[Information provided Boundary: Start]

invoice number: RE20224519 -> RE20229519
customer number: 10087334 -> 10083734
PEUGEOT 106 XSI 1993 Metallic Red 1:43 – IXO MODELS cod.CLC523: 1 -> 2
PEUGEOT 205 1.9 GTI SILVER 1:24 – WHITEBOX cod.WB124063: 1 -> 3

[Information provided Boundary: End]
[Information provided Boundary: Start]

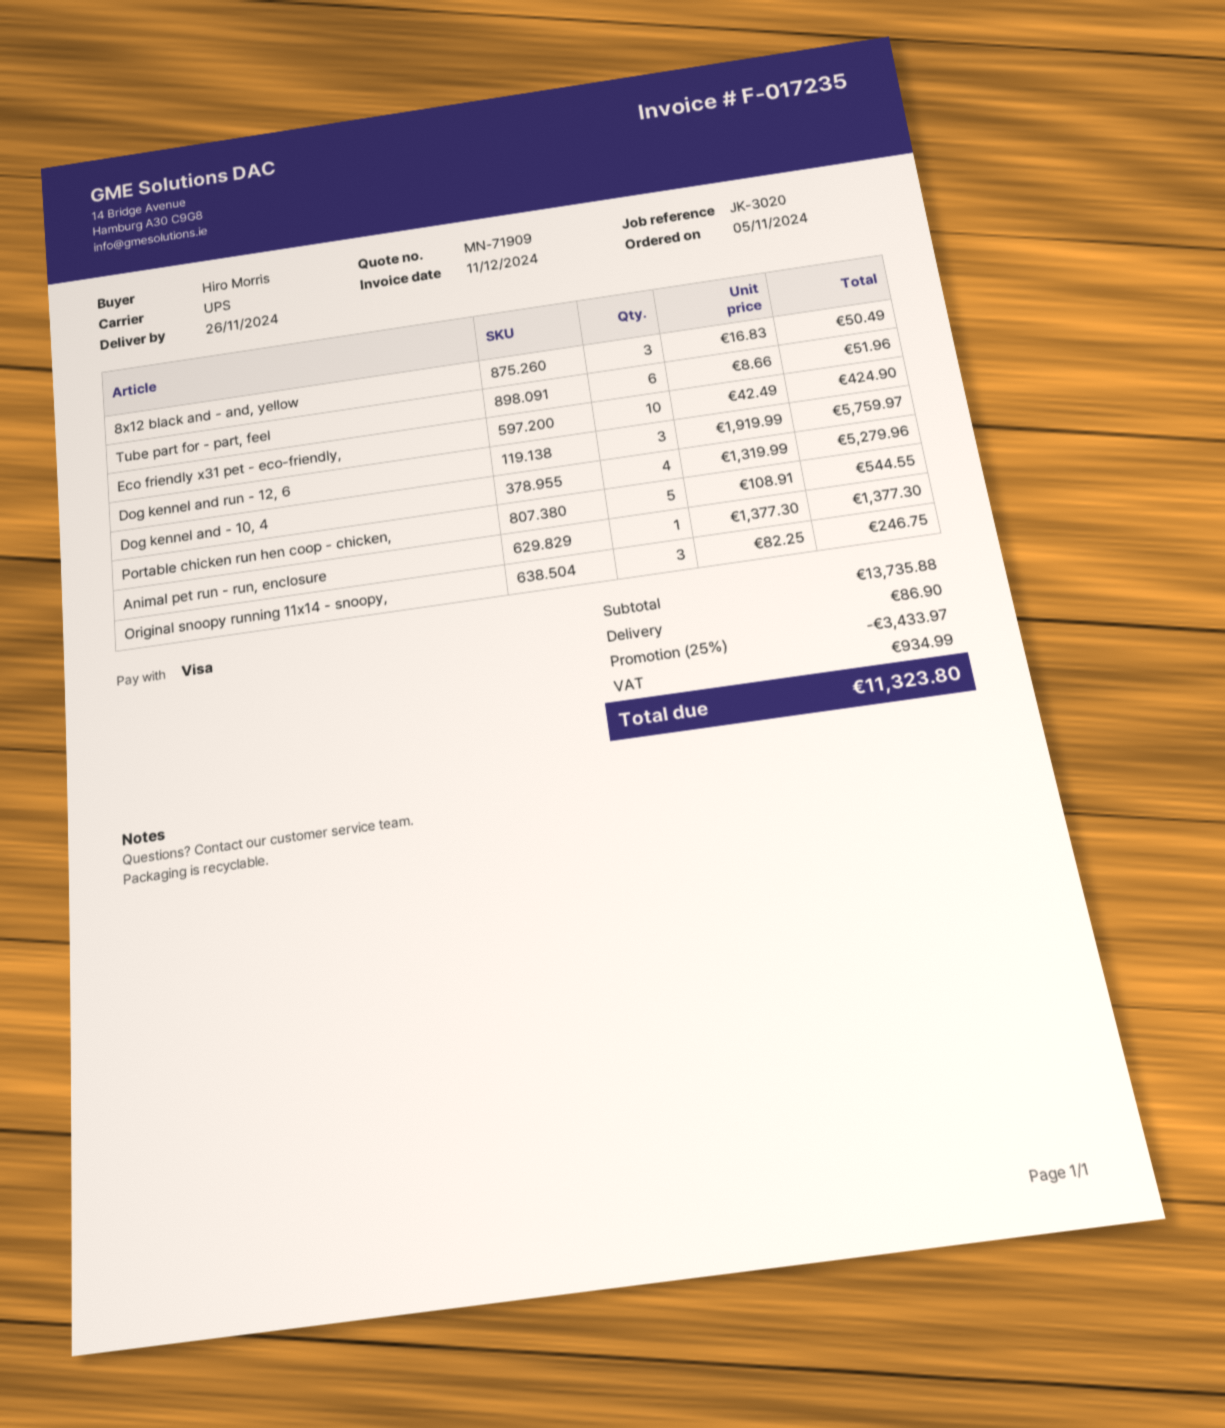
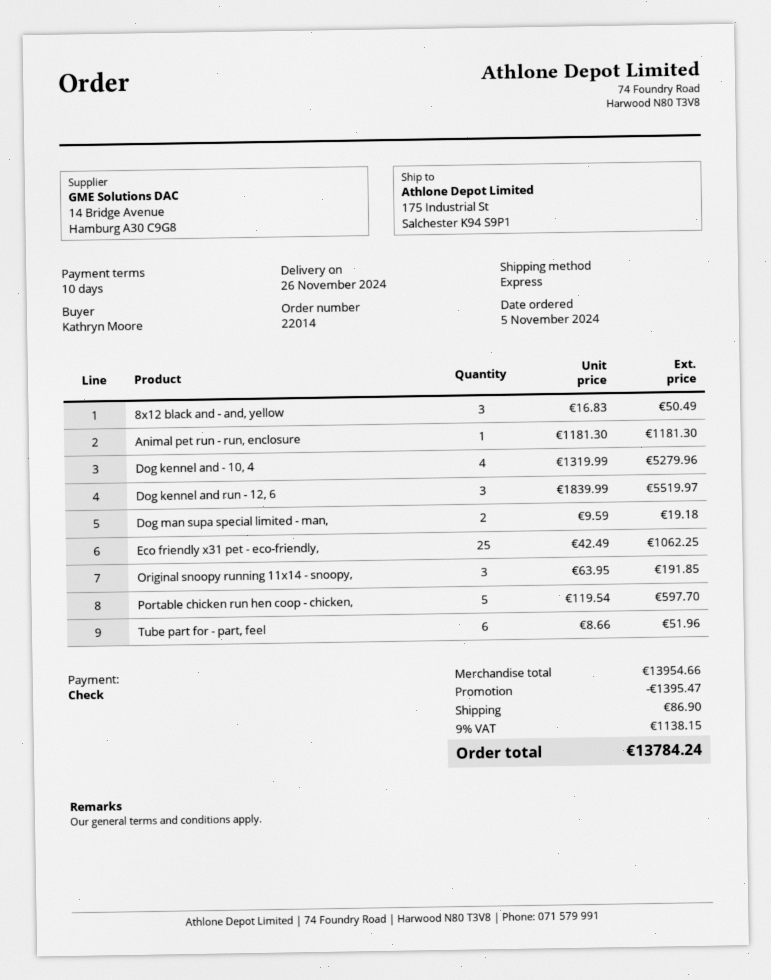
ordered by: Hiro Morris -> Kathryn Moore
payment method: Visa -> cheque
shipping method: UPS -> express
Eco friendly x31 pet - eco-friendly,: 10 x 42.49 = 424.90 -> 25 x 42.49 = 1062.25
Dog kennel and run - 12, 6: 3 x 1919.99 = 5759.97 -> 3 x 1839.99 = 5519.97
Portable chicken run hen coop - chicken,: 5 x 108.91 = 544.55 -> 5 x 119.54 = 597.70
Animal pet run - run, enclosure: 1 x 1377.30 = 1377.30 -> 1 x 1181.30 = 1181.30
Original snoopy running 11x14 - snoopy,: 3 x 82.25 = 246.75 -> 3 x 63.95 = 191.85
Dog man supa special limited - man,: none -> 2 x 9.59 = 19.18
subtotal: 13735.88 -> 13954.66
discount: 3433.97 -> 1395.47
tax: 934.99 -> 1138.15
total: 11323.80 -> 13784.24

[Information provided Boundary: End]

_Task instructions_: Print exactly the lines of the listing above starting at the line containing "invoice number: RE20224519 -> RE20229519" and ending at the line containing "PEUGEOT 205 1.9", both included.

_Solution to the exercise_:
invoice number: RE20224519 -> RE20229519
customer number: 10087334 -> 10083734
PEUGEOT 106 XSI 1993 Metallic Red 1:43 – IXO MODELS cod.CLC523: 1 -> 2
PEUGEOT 205 1.9 GTI SILVER 1:24 – WHITEBOX cod.WB124063: 1 -> 3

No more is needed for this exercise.